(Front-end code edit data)
_ _ _ _

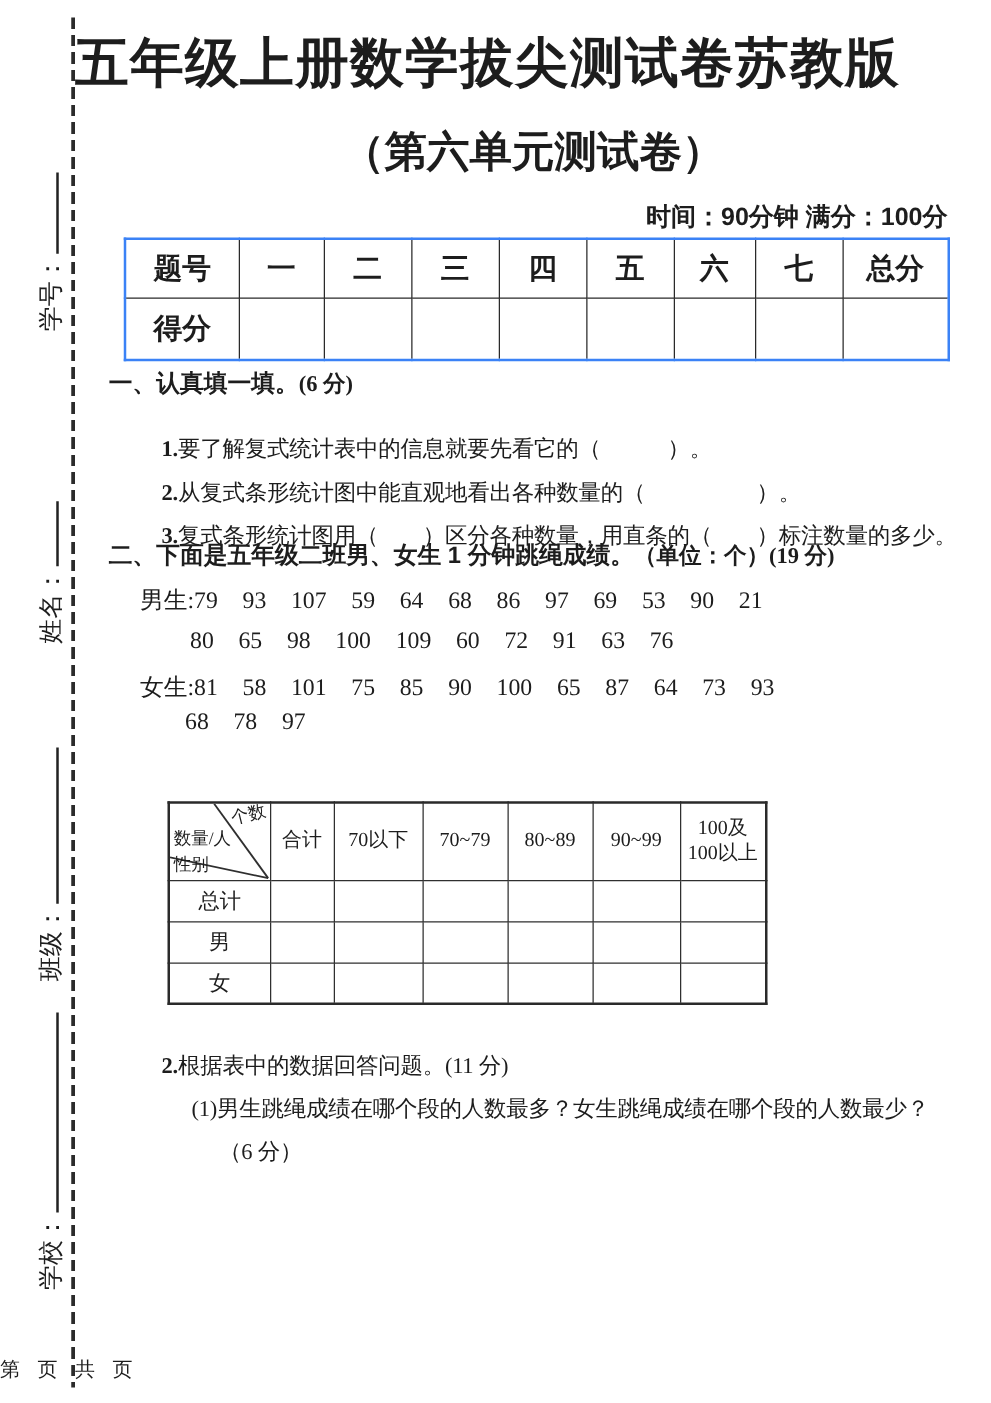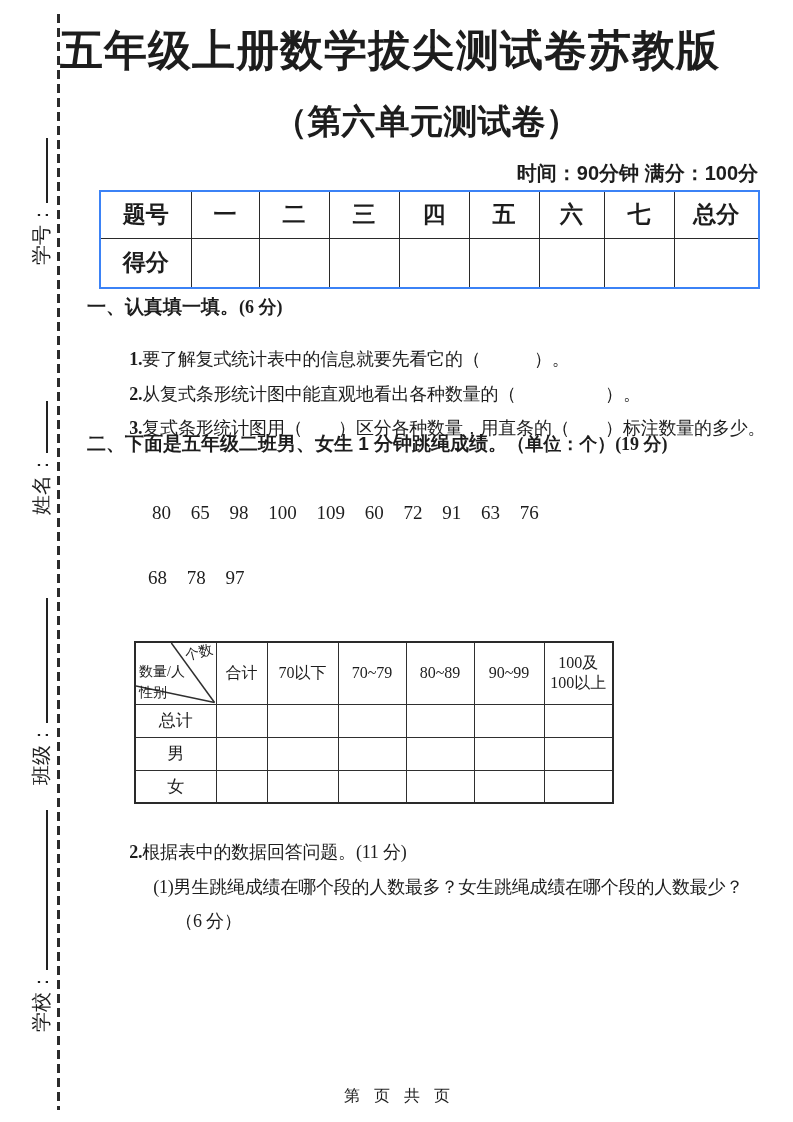"男生:79 93 107 59 64" div.data-line { html: none -> <div> <span>男生:</span><span>79 93 107 59 64 68 86 97 69 53 90 21</span> </div> }
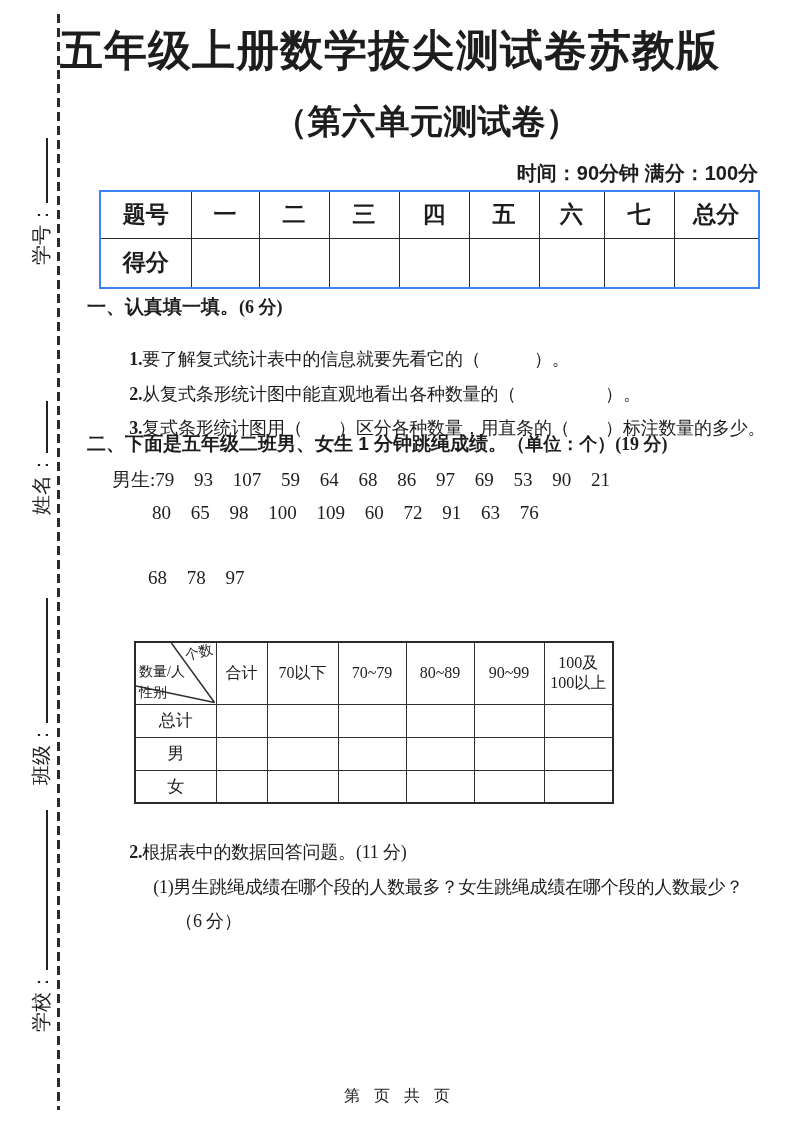"女生:81 58 101 75 85" div.data-line { html: none -> <div> <span>女生:</span><span>81 58 101 75 85 90 100 65 87 64 73 93</span> </div> }
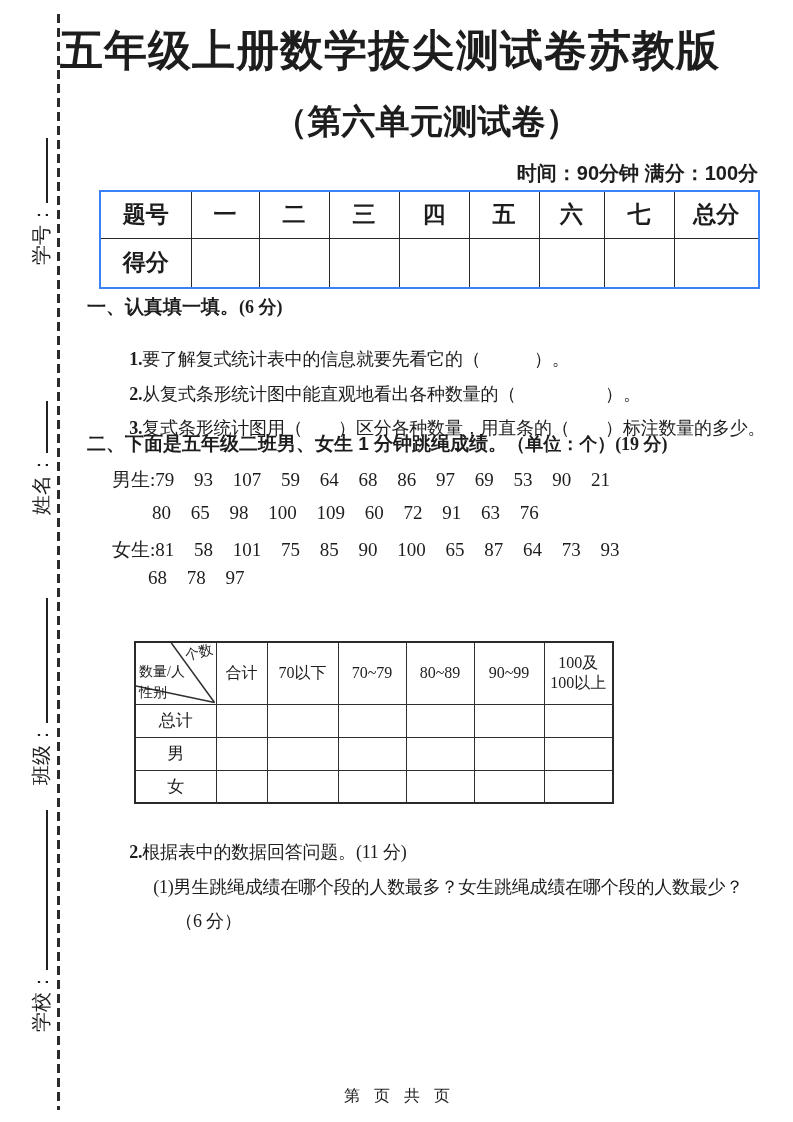"第 页 共 页" .footer { padding-left: 38px -> none; text-align: center -> left }
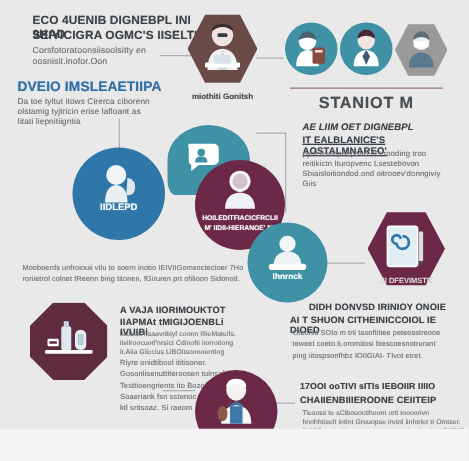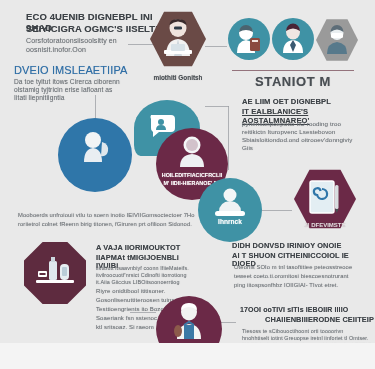"DVEIO IMSLEAETIIPA" .t-blue { font-weight: normal -> bold }
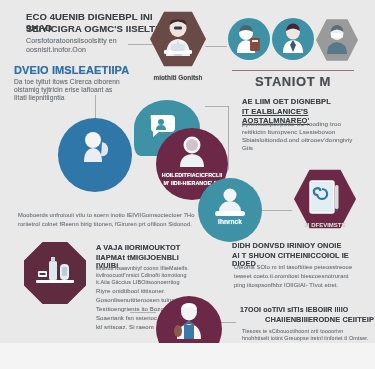"AE LIIM OET DIGNEBPL" div.tx { font-style: none -> italic }
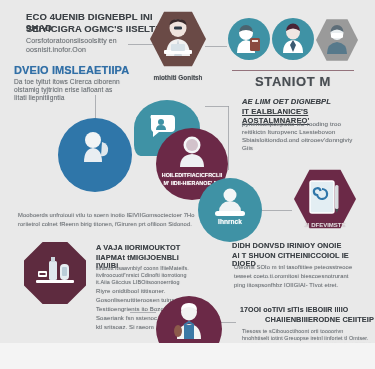"IIDLEPD" div.ovl { html: none -> <div> <span>IIDLEPD</span> </div> }
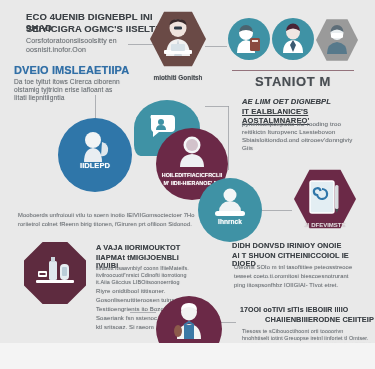"DIDH DONVSD IRINIOY ONOIE" div.tx { text-align: none -> center }
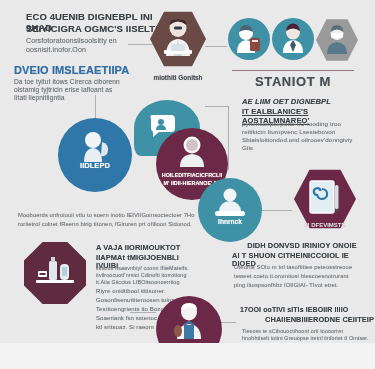"CHAIIENBIIIERODNE CEIITEIP" div.tx { text-align: right -> none }
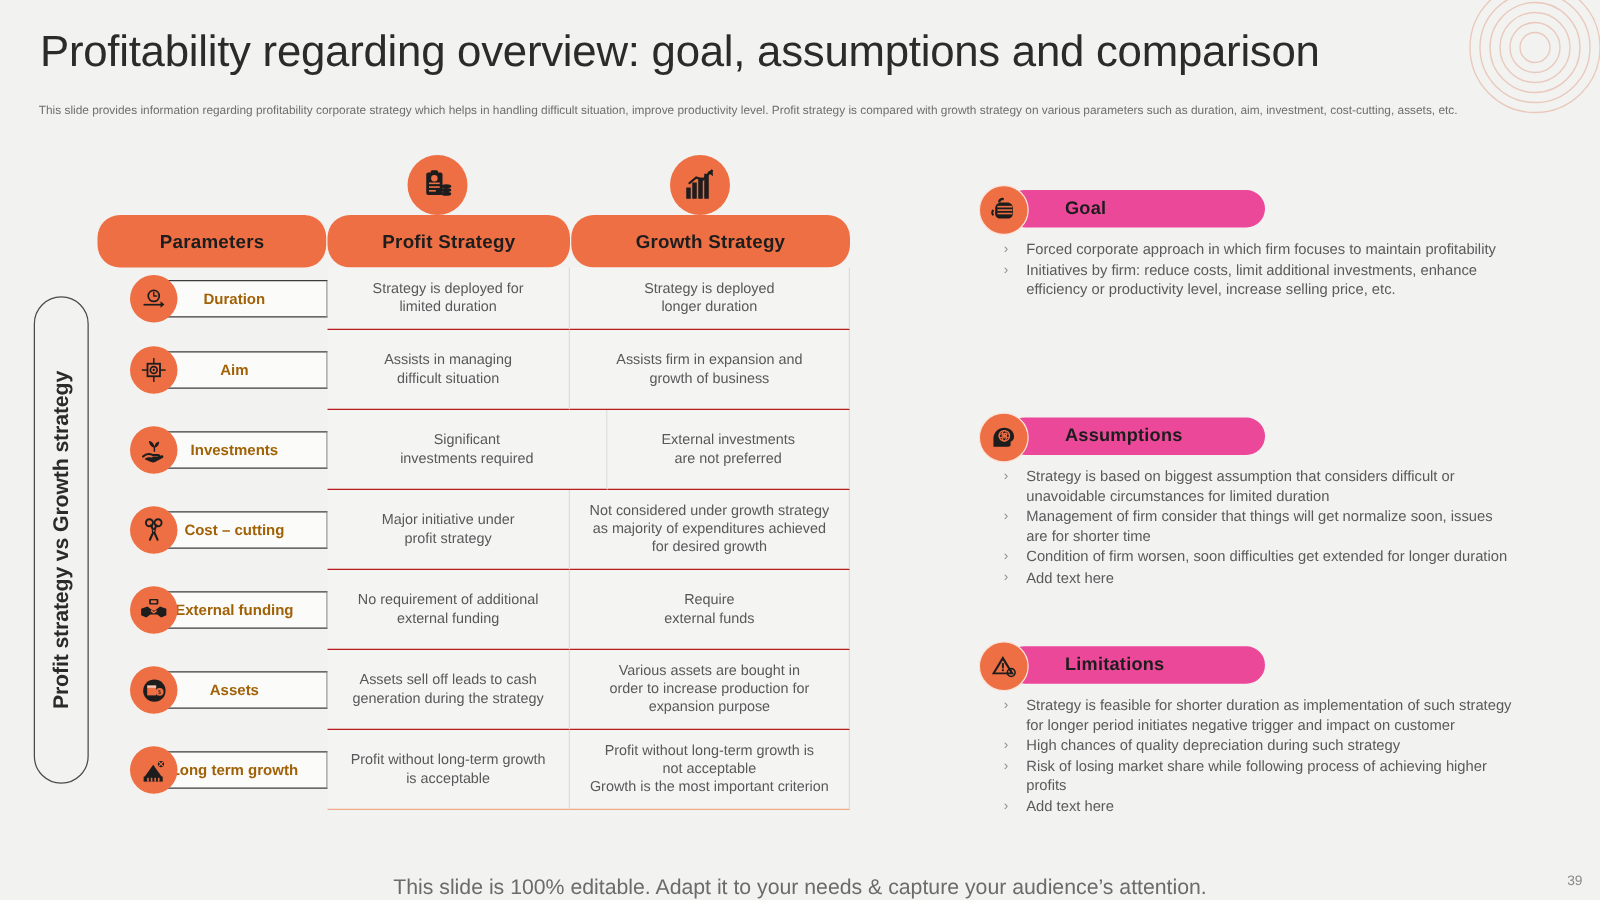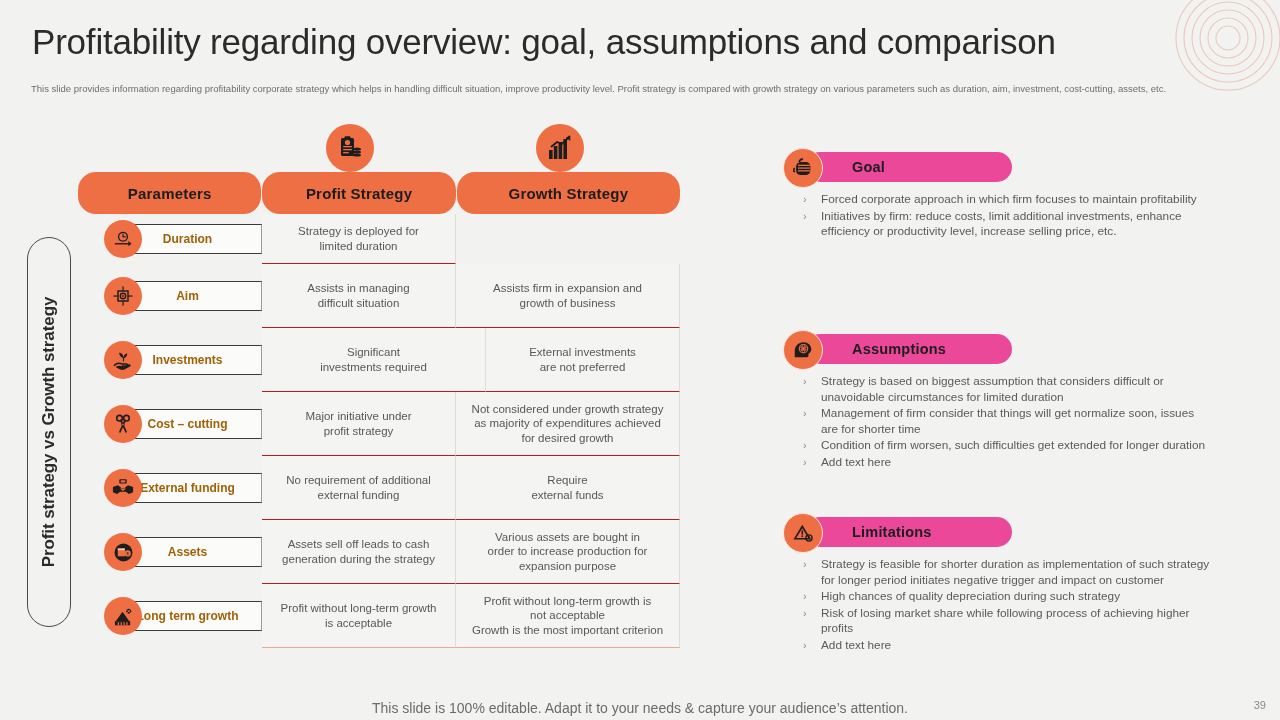"Strategy is deployed" div.cell-val { html: none -> <div> <span>Strategy is deployed<br>longer duration</span> </div> }
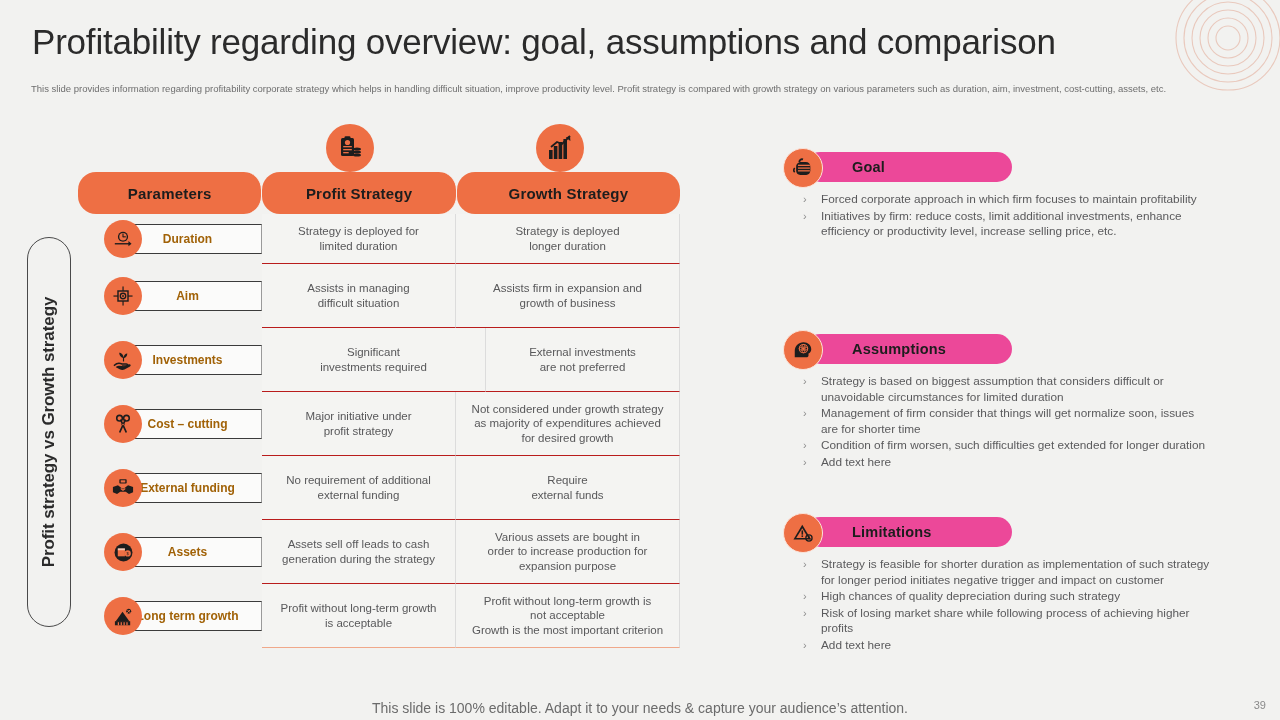"Condition of firm worsen, such" span.btxt { text: such -> soon }
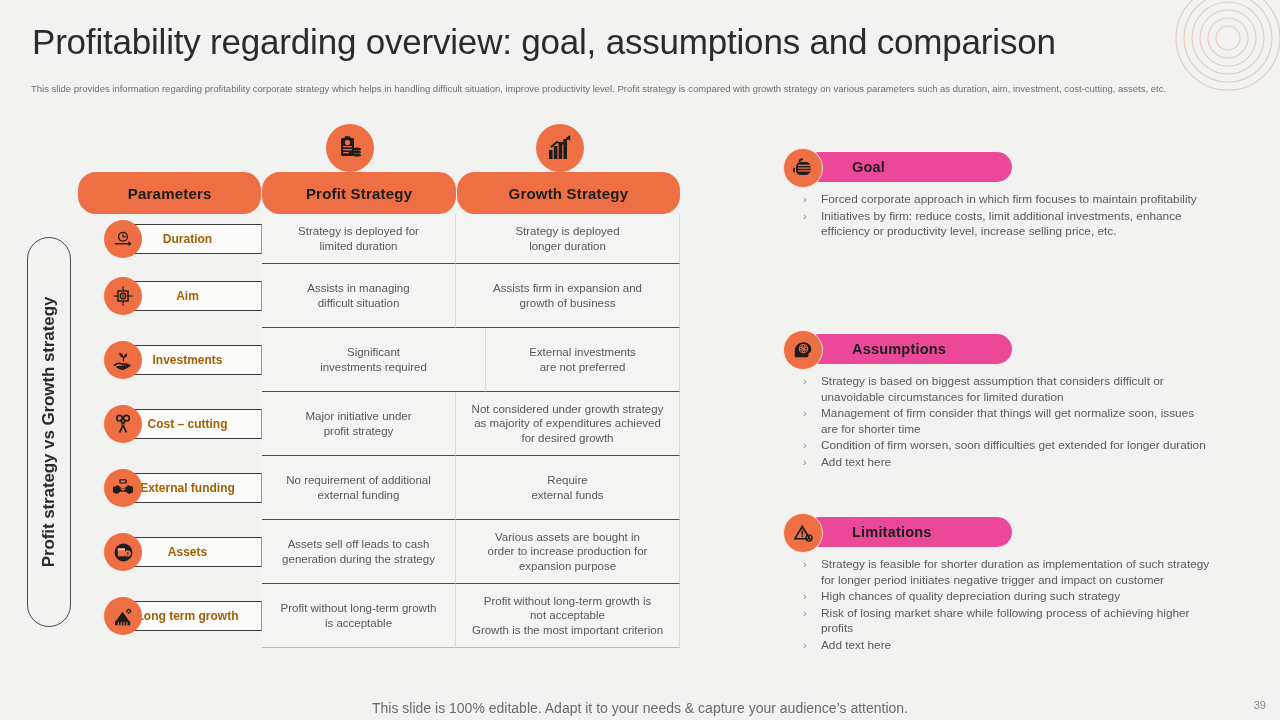"This slide is 100% editable." .footer { font-size: 14px -> 17px }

_ _ _ _

Extract exactly the lines above from the line containing "-> <div> <span>IIDLEPD</span>" through the last one, both ends included, but not the pictures.

"IIDLEPD" div.ovl { html: none -> <div> <span>IIDLEPD</span> </div> }
"DIDH DONVSD IRINIOY ONOIE" div.tx { text-align: none -> center }
"CHAIIENBIIIERODNE CEIITEIP" div.tx { text-align: right -> none }
"Strategy is deployed" div.cell-val { html: none -> <div> <span>Strategy is deployed<br>longer duration</span> </div> }
"Condition of firm worsen, such" span.btxt { text: such -> soon }
"This slide is 100% editable." .footer { font-size: 14px -> 17px }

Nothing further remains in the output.